== Source information ==
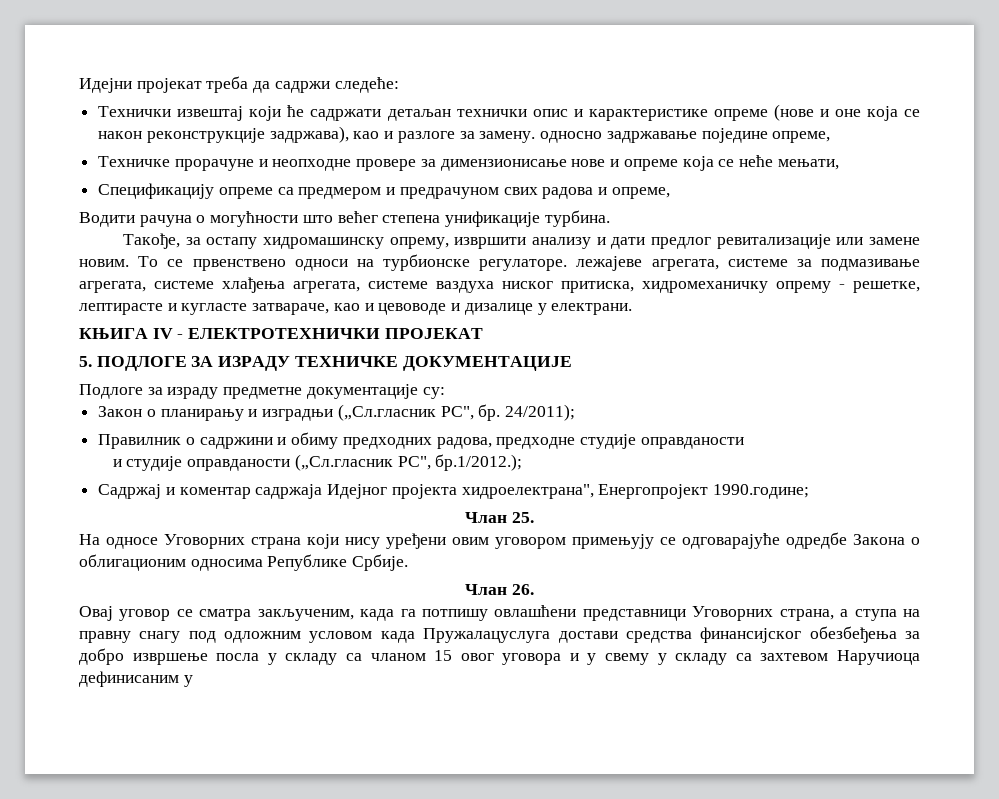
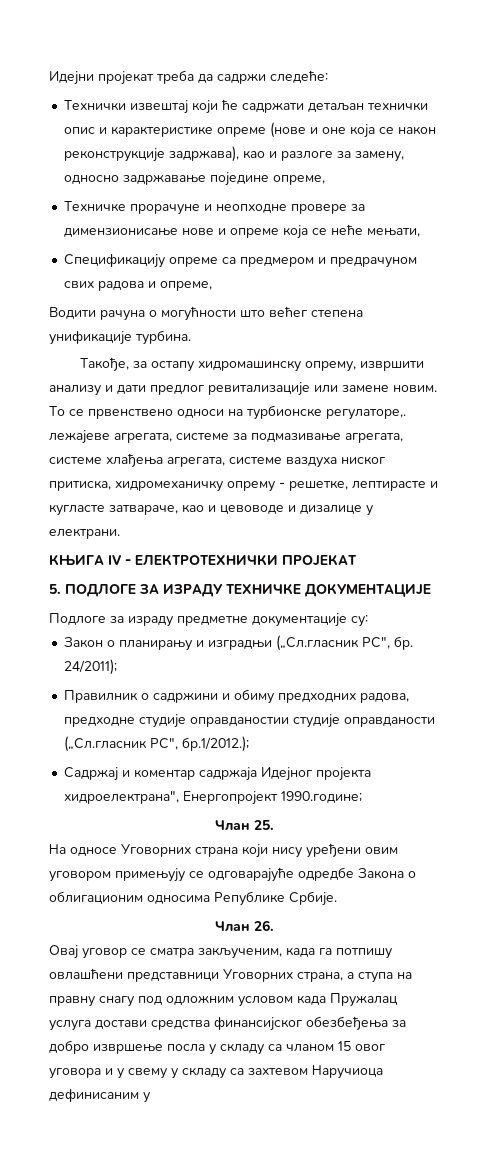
- Технички извештај који ће садржати детаљан технички опис и карактеристике опреме (нове и оне која се након реконструкције задржава), као и разлоге за замену. односно задржавање поједине опреме,
+ Технички извештај који ће садржати детаљан технички опис и карактеристике опреме (нове и оне која се након реконструкције задржава), као и разлоге за замену, односно задржавање поједине опреме,
- То се првенствено односи на турбионске регулаторе. лежајеве агрегата, системе за подмазивање агрегата, системе хлађења агрегата, системе ваздуха ниског притиска, хидромеханичку опрему - решетке, лептирасте и кугласте затвараче, као и цевоводе и дизалице у електрани.
+ То се првенствено односи на турбионске регулаторе,. лежајеве агрегата, системе за подмазивање агрегата, системе хлађења агрегата, системе ваздуха ниског притиска, хидромеханичку опрему - решетке, лептирасте и кугласте затвараче, као и цевоводе и дизалице у електрани.
- Правилник о садржини и обиму предходних радова, предходне студије оправданости
- и студије оправданости („Сл.гласник РС", бр.1/2012.);
+ Правилник о садржини и обиму предходних радова, предходне студије оправданостии студије оправданости („Сл.гласник РС", бр.1/2012.);
- Овај уговор се сматра закљученим, када га потпишу овлашћени представници Уговорних страна, а ступа на правну снагу под одложним условом када Пружалацуслуга достави средства финансијског обезбеђења за добро извршење посла у складу са чланом 15 овог уговора и у свему у складу са захтевом Наручиоца дефинисаним у
+ Овај уговор се сматра закљученим, када га потпишу овлашћени представници Уговорних страна, а ступа на правну снагу под одложним условом када Пружалац услуга достави средства финансијског обезбеђења за добро извршење посла у складу са чланом 15 овог уговора и у свему у складу са захтевом Наручиоца дефинисаним у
===
### Exercise aim
Exactly the lines from the one containing "- То се првенствено" to the last line of the entries above must be duplicated, with both of those lines included and nothing more.

### Solved problem
- То се првенствено односи на турбионске регулаторе. лежајеве агрегата, системе за подмазивање агрегата, системе хлађења агрегата, системе ваздуха ниског притиска, хидромеханичку опрему - решетке, лептирасте и кугласте затвараче, као и цевоводе и дизалице у електрани.
+ То се првенствено односи на турбионске регулаторе,. лежајеве агрегата, системе за подмазивање агрегата, системе хлађења агрегата, системе ваздуха ниског притиска, хидромеханичку опрему - решетке, лептирасте и кугласте затвараче, као и цевоводе и дизалице у електрани.
- Правилник о садржини и обиму предходних радова, предходне студије оправданости
- и студије оправданости („Сл.гласник РС", бр.1/2012.);
+ Правилник о садржини и обиму предходних радова, предходне студије оправданостии студије оправданости („Сл.гласник РС", бр.1/2012.);
- Овај уговор се сматра закљученим, када га потпишу овлашћени представници Уговорних страна, а ступа на правну снагу под одложним условом када Пружалацуслуга достави средства финансијског обезбеђења за добро извршење посла у складу са чланом 15 овог уговора и у свему у складу са захтевом Наручиоца дефинисаним у
+ Овај уговор се сматра закљученим, када га потпишу овлашћени представници Уговорних страна, а ступа на правну снагу под одложним условом када Пружалац услуга достави средства финансијског обезбеђења за добро извршење посла у складу са чланом 15 овог уговора и у свему у складу са захтевом Наручиоца дефинисаним у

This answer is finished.